The Trinidad CH Drug 3 Calibrator (DRUG3 CAL) is intended for in vitro diagnostic use in the calibration of Vancomycin (Vanc) on the Trinidad CH System.
The Trinidad CH Vancomycin (Vanc) assay is based on a homogeneous particle enhanced turbidimetric inhibition immunoassay (PETINIA) technique which uses a synthetic particle-vancomycin conjugate (PR) and monoclonal vancomycin specific antibody (Ab). Vancomycin present in the sample competes with vancomycin on the particles for available antibody, thereby decreasing the rate of aggregation. Hence, the rate of aggregation is inversely proportional to the concentration of vancomycin in the sample. The rate of aggregation is measured using bichromatic turbidimetric readings at 545 nm and 694 nm.

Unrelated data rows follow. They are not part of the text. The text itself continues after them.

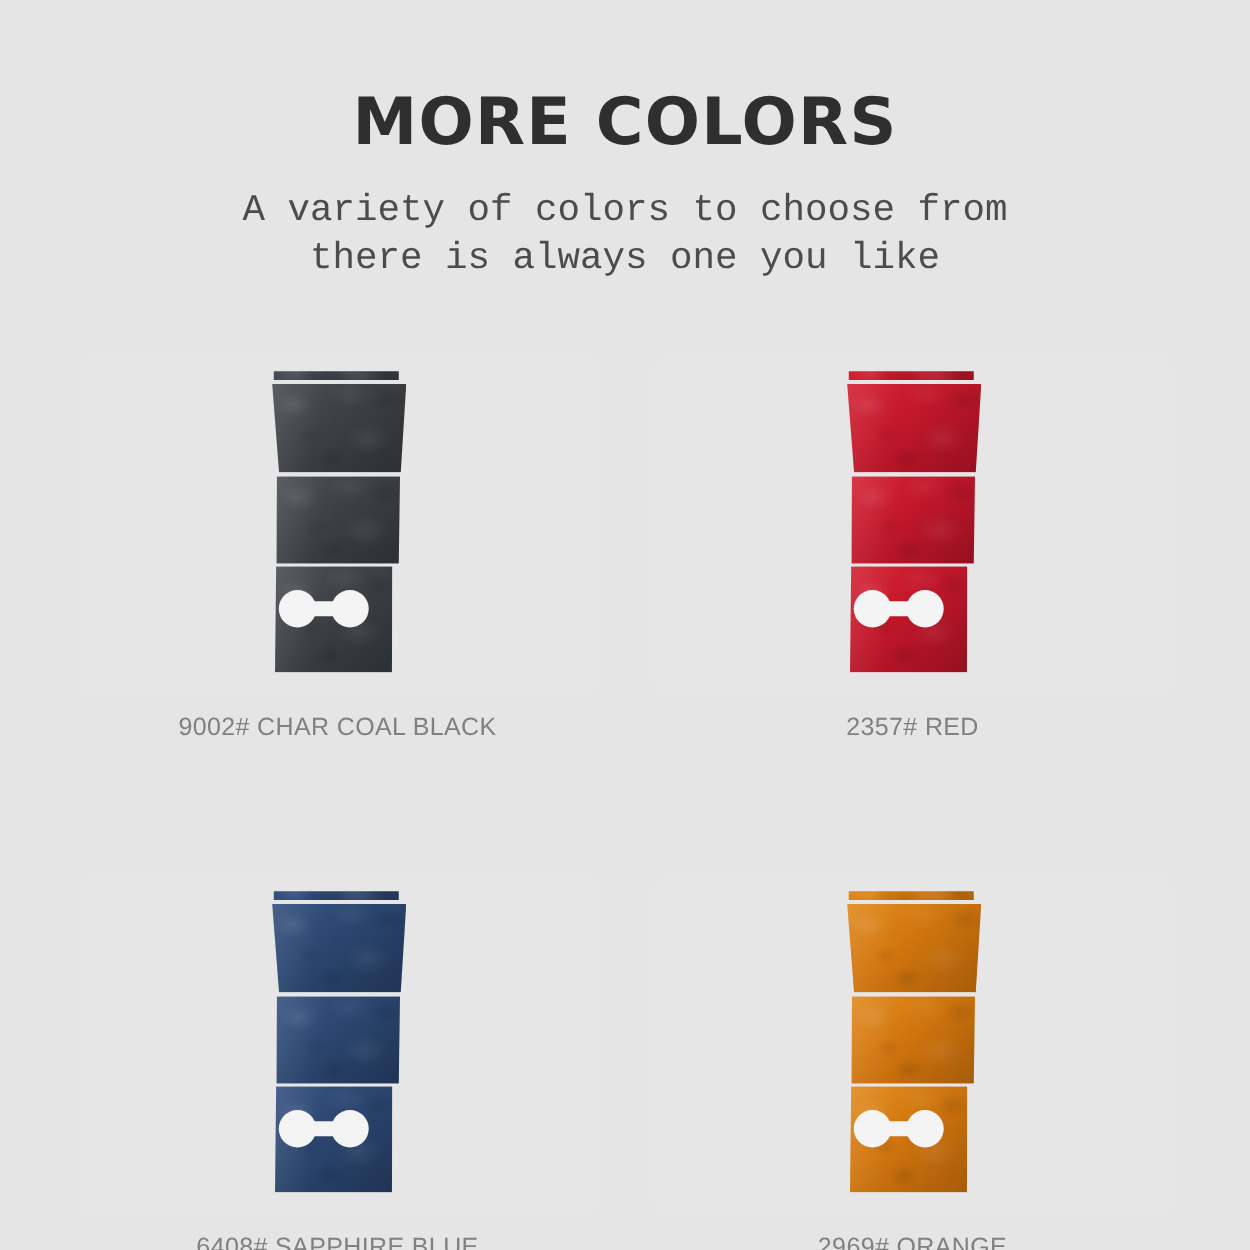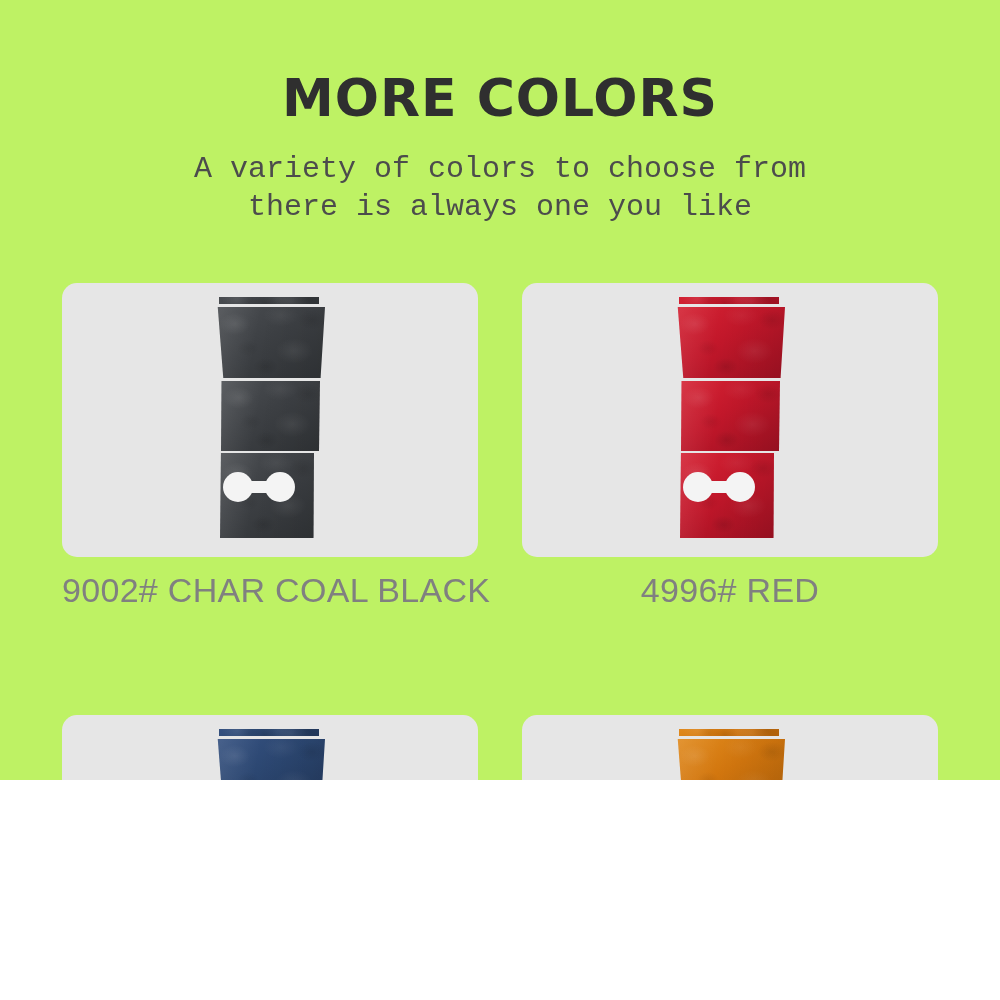--- a/index.html
+++ b/index.html
@@ -3,21 +3,21 @@
 <meta charset="utf-8">
 <title>More Colors</title>
 <style>
   * { margin:0; padding:0; box-sizing:border-box; }
   html,body{
     width:1000px; height:1000px;
     background:#ffffff;
     font-family:"Liberation Sans", sans-serif;
     -webkit-font-smoothing:antialiased;
   }
-  .page{ position:relative; width:1000px; height:780px; overflow:hidden; background:#bef264; }
+  .page{ position:relative; width:1000px; height:1000px; overflow:hidden; background:#e5e5e5; }
 
   
   .header{ position:absolute; left:0; top:0; width:1000px; text-align:center; }
   .title{
     margin-top:72px;
     font-size:52px;
     font-weight:bold;
     letter-spacing:1px;
     color:#2f2f2f;
     line-height:1.0;
@@ -48,21 +48,21 @@
     position:relative;
     width:416px; height:274px;
     background:#e6e6e6;
     border-radius:15px;
     overflow:hidden;
   }
 
   .caption{
     margin-top:14px;
     text-align:center;
-    font-size:34px;
+    font-size:20px;
     color:#808080;
     letter-spacing:.3px;
     white-space:nowrap;
     font-family:"Liberation Sans", sans-serif;
   }
 
   
   .product{
     position:absolute;
     left:50%; top:0;
@@ -205,21 +205,21 @@
               <span class="tex"></span>
               <span class="shade"></span>
               <span class="cutout">
                 <span class="lobe l"></span>
                 <span class="lobe r"></span>
                 <span class="waist"></span>
               </span>
             </div>
           </div>
         </div>
-        <div class="caption" style="color: rgb(128, 128, 128);">4996# RED</div>
+        <div class="caption" style="color: rgb(128, 128, 128);">2357# RED</div>
       </div>
 
     </div>
 
     <div class="row">
 
       <div class="cell">
         <div class="card" style="background: rgb(230, 230, 230);">
           <div class="product">
             <div class="strip" style="background: linear-gradient(150deg, rgb(53, 81, 128) 0%, rgb(43, 70, 112) 45%, rgb(34, 55, 90) 100%);">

The Trinidad CH Drug 3 Calibrator (DRUG3 CAL) is a 5 level calibrator product prepared from bovine serum base product.
The Siemens Healthcare Diagnostics Inc. Trinidad CH Vancomycin (Vanc) assay and Trinidad CH Drug 3 Calibrator (DRUG3 CAL) underwent several studies to establish their performance and substantial equivalence to predicate devices. Here's a breakdown based on the provided document:
1. Table of Acceptance Criteria and Reported Device Performance
The document does not explicitly present a formal "acceptance criteria" table with pass/fail thresholds for all metrics. However, it presents the results of various performance studies which implicitly serve as evidence for meeting regulatory requirements for substantial equivalence. The "Acceptance Criteria" column below is inferred from the document's reporting of satisfactory results against established clinical laboratory guidelines (e.g., CLSI documents) or from comparisons to the predicate device.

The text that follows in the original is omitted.